Le weblog de l'Oncle Tom ! Retour a la Panse


jeudi, novembre 2

L'écharpe rouge

Je rentrai des Abbesses, l'autre soir, arquebouté sur les pédales de mon vélo tout neuf, quand au détour d'une allée je tombai sur une femme, assise sur un tronc d'arbre. Elle buvait à  petites gorgées une soupe chaude, distribuée sans doute par une Ong en maraude.

La soupe fumait que c'en était un plaisir, mais ce tronc d'arbre était bien solitaire. Je posais le pied à  terre et, doucement, pour ne pas l'effrayer, lui demandais si elle avait envie que je reste un peu pour parler.

Vous dînez seul, des fois? Ou souvent?

Pour me payer des études qui n'en finissaient pas, c'était la belle vie, j'ai parcouru naguère, je préfère cela à  jadis, et chaque soir de 19 à  22 heures, les rues et les avenues du 8ème et du 17ème arrondissement , de chaque côté des Champs Elysées et de l'avenue de Wagram. J'avais hérité d'une amie une tournée convoitée d'un fameux journal du soir de l'époque, le bien nommé France Soir. Il tirait alors à  plus d'un million d'exemplaires... C'était donc au siècle dernier, il y a très très longtemps.

Ces tournées là , dites de prestige, se repassaient comme une charge de notaire. Le journal avait alors la cote, les amateurs attendaient la dernière édition avec impatience, celle avec une étoile, celle qui révélait les résultats des dernières courses de l'après midi et les pronostics les plus avertis pour la séance nocturne, et donnait en plus les cours de clôture de la Bourse. France Info n'existait pas, on allait moins vite, mieux je ne suis pas sûr.

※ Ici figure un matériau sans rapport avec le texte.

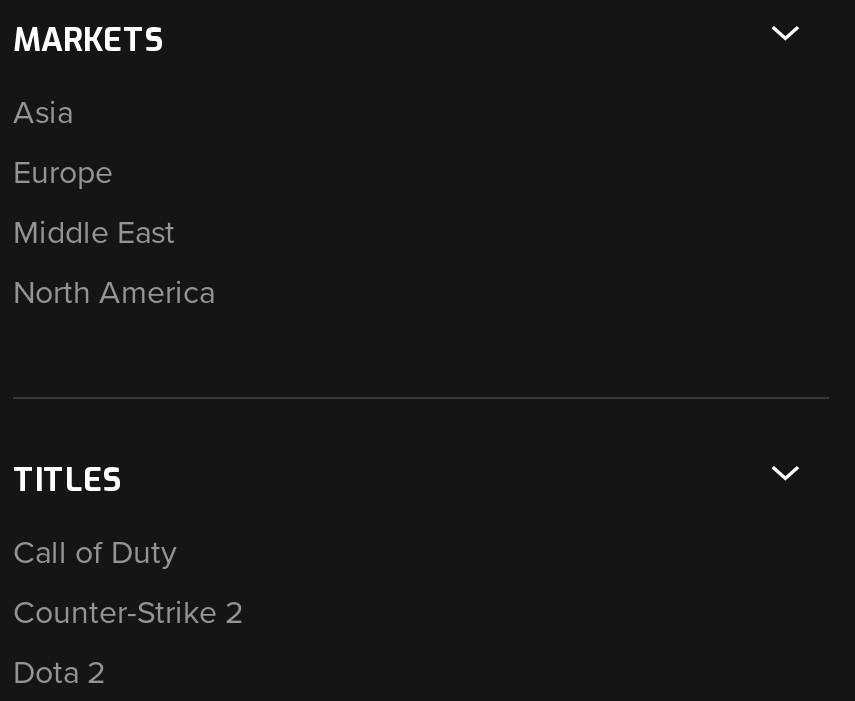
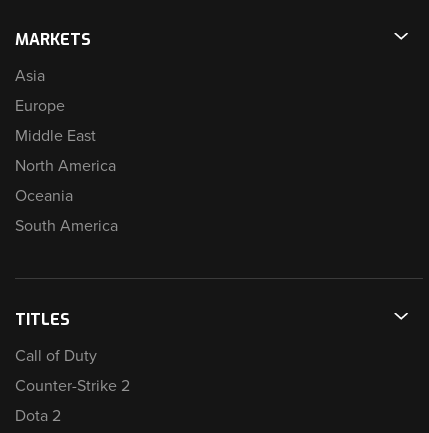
+ Oceania
+ South America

Bref, tout ça pour vous dire qu'au cours de cette tournée, après avoir pris livraison, au coin de la rue Marbeuf, des trente kilos de journaux que je balançais crânement sur mon épaule, je remontais la rue du Colisée, puis la rue de Ponthieu, La Boétie, etc jusqu'à  l'Etoile et poussais jusqu'à  la place des Ternes et retour. Mes clients habituels, en dehors des passants qui passaient, m'attendaient sagement, qui au bar pour les amateurs de 421, qui dans les arrière salles des restaurants pour les cuisiniers et les plongeurs, qui dans sa porte cochère pour les demoiselles de la rue de Tilsit ou dans leur cabriolet pour celles qui avaient bien travaillé et réussi.

Chaque soir, chacun m'accueillait d'un salut, d'un sourire, et souvent d'une pièce en plus du prix marqué. Et à  chaque fois, ma charge s'allégeait d'autant. Un journal, ce n'est pas lourd, mais deux cents... Heureusement, quelques bistrots acceptaient de me servir de relais, sous le flipper. Je préférais les Gotlieb aux William, une question de goût.

Dans un petit restaurant de la rue de Ponthieu, je retrouvais chaque soir un monsieur très digne, septuagénaire aux cheveux argentés, sapé comme un lord. Il avait toujours fini de dîner quand j'arrivais et tricotait une éternelle écharpe rouge. Ses doigts tordus par l'arthrite s'acharnaient sur les aiguilles et il ne les posait que pour me tendre la pièce et poser le journal sur le coin de la table. Je crois bien qu'il ne le lisait pas.

Au début, devant mon regard en coin vers l'écharpe et les aiguilles, il m'avait tendu ses doigts en murmurant : "Cela leur fait du bien".

Le patron du restaurant avec qui j'évoquais un soir mon client absent, avait murmuré : "Ca lui arrive parfois de ne pas venir, une ou deux fois par mois. C'est de dîner seul... tout le temps. Trop dur. Alors il passe devant mais ne rentre pas. Il rentrera demain, pour les aiguilles." Et il me montra l'écharpe rouge et la pelote qu'il gardait sous le comptoir.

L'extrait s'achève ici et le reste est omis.